With the pictures left out, output the records below exactly.

Image comparison data:
____________

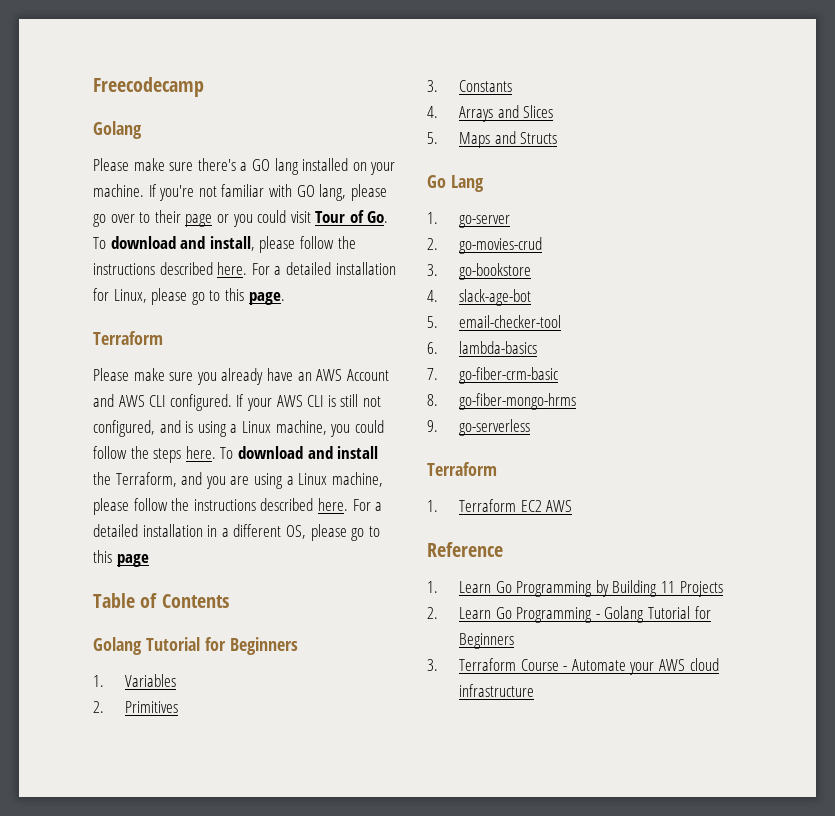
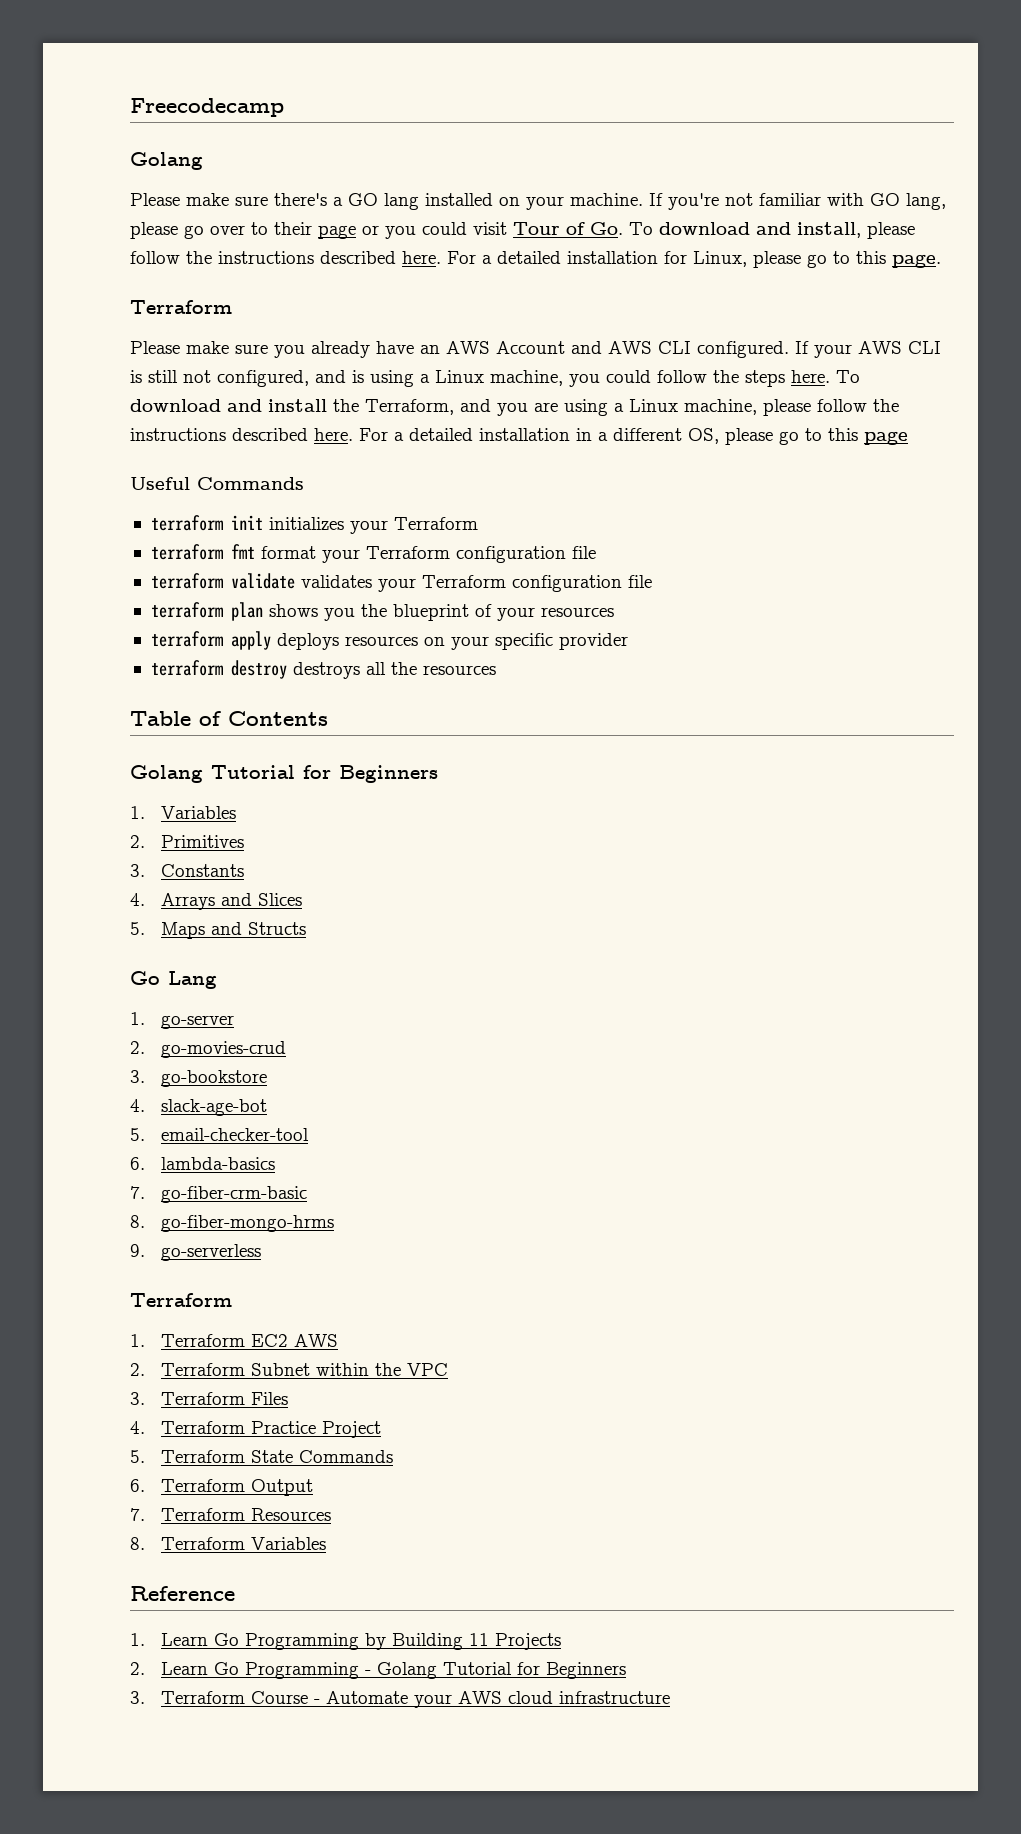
(149, 560) none -> [130,477,304,490] [150,515,478,534] [150,544,596,563] [150,573,652,592] [150,602,614,621] [150,631,628,650] [150,660,496,679] // Useful Commands // terraform init initializes your Terraform // terraform fmt format your Terraform configuration file // terraform validate validates your Terraform configuration file // terraform plan shows you the blueprint of your resources // terraform apply deploys resources on your specific provider // terraform destroy destroys all the resources
(573, 506) none -> [130,1363,449,1376] [130,1392,289,1405] [130,1421,382,1438] [130,1450,394,1463] [130,1479,314,1496] [130,1508,332,1521] [130,1537,327,1550] // 2. Terraform Subnet within the VPC // 3. Terraform Files // 4. Terraform Practice Project // 5. Terraform State Commands // 6. Terraform Output // 7. Terraform Resources // 8. Terraform Variables

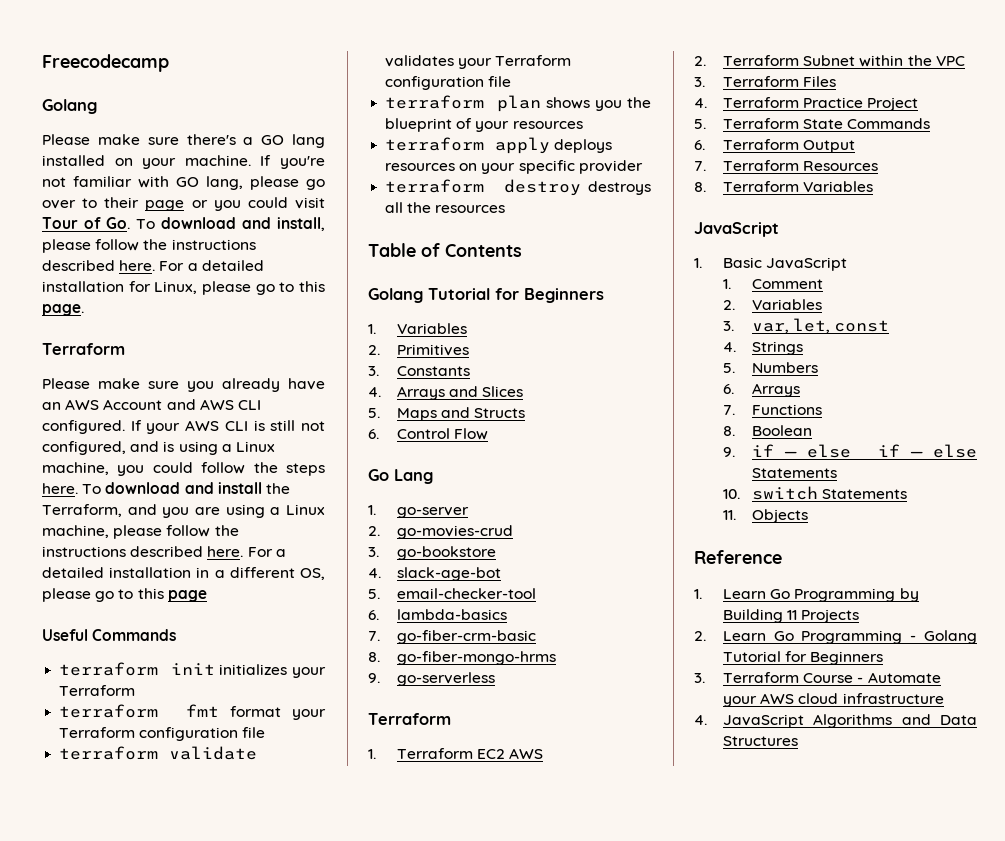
(307, 928) none -> [368,428,489,440] // 6. Control Flow
(327, 1543) none -> [694,222,779,237] [694,257,848,271] [722,279,823,289] [722,299,822,310] [722,318,890,333] [722,341,803,355] [722,362,818,373] [722,383,800,397] [722,404,822,415] [722,425,812,436] [722,444,977,458] [751,468,837,478] [722,486,908,500] [722,509,808,523] // JavaScript // 1. Basic JavaScript // 1. Comment // 2. Variables // 3. var, let, const // 4. Strings // 5. Numbers // 6. Arrays // 7. Functions // 8. Boolean // 9. if — else if — else Statements // 10. switch Statements // 11. Objects
(671, 1697) none -> [694,714,977,728] [722,736,798,746] // 4. JavaScript Algorithms and Data Structures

____________

■ **ANSWER SPACE**:
(149, 560) none -> [130,477,304,490] [150,515,478,534] [150,544,596,563] [150,573,652,592] [150,602,614,621] [150,631,628,650] [150,660,496,679] // Useful Commands // terraform init initializes your Terraform // terraform fmt format your Terraform configuration file // terraform validate validates your Terraform configuration file // terraform plan shows you the blueprint of your resources // terraform apply deploys resources on your specific provider // terraform destroy destroys all the resources
(573, 506) none -> [130,1363,449,1376] [130,1392,289,1405] [130,1421,382,1438] [130,1450,394,1463] [130,1479,314,1496] [130,1508,332,1521] [130,1537,327,1550] // 2. Terraform Subnet within the VPC // 3. Terraform Files // 4. Terraform Practice Project // 5. Terraform State Commands // 6. Terraform Output // 7. Terraform Resources // 8. Terraform Variables

(307, 928) none -> [368,428,489,440] // 6. Control Flow
(327, 1543) none -> [694,222,779,237] [694,257,848,271] [722,279,823,289] [722,299,822,310] [722,318,890,333] [722,341,803,355] [722,362,818,373] [722,383,800,397] [722,404,822,415] [722,425,812,436] [722,444,977,458] [751,468,837,478] [722,486,908,500] [722,509,808,523] // JavaScript // 1. Basic JavaScript // 1. Comment // 2. Variables // 3. var, let, const // 4. Strings // 5. Numbers // 6. Arrays // 7. Functions // 8. Boolean // 9. if — else if — else Statements // 10. switch Statements // 11. Objects
(671, 1697) none -> [694,714,977,728] [722,736,798,746] // 4. JavaScript Algorithms and Data Structures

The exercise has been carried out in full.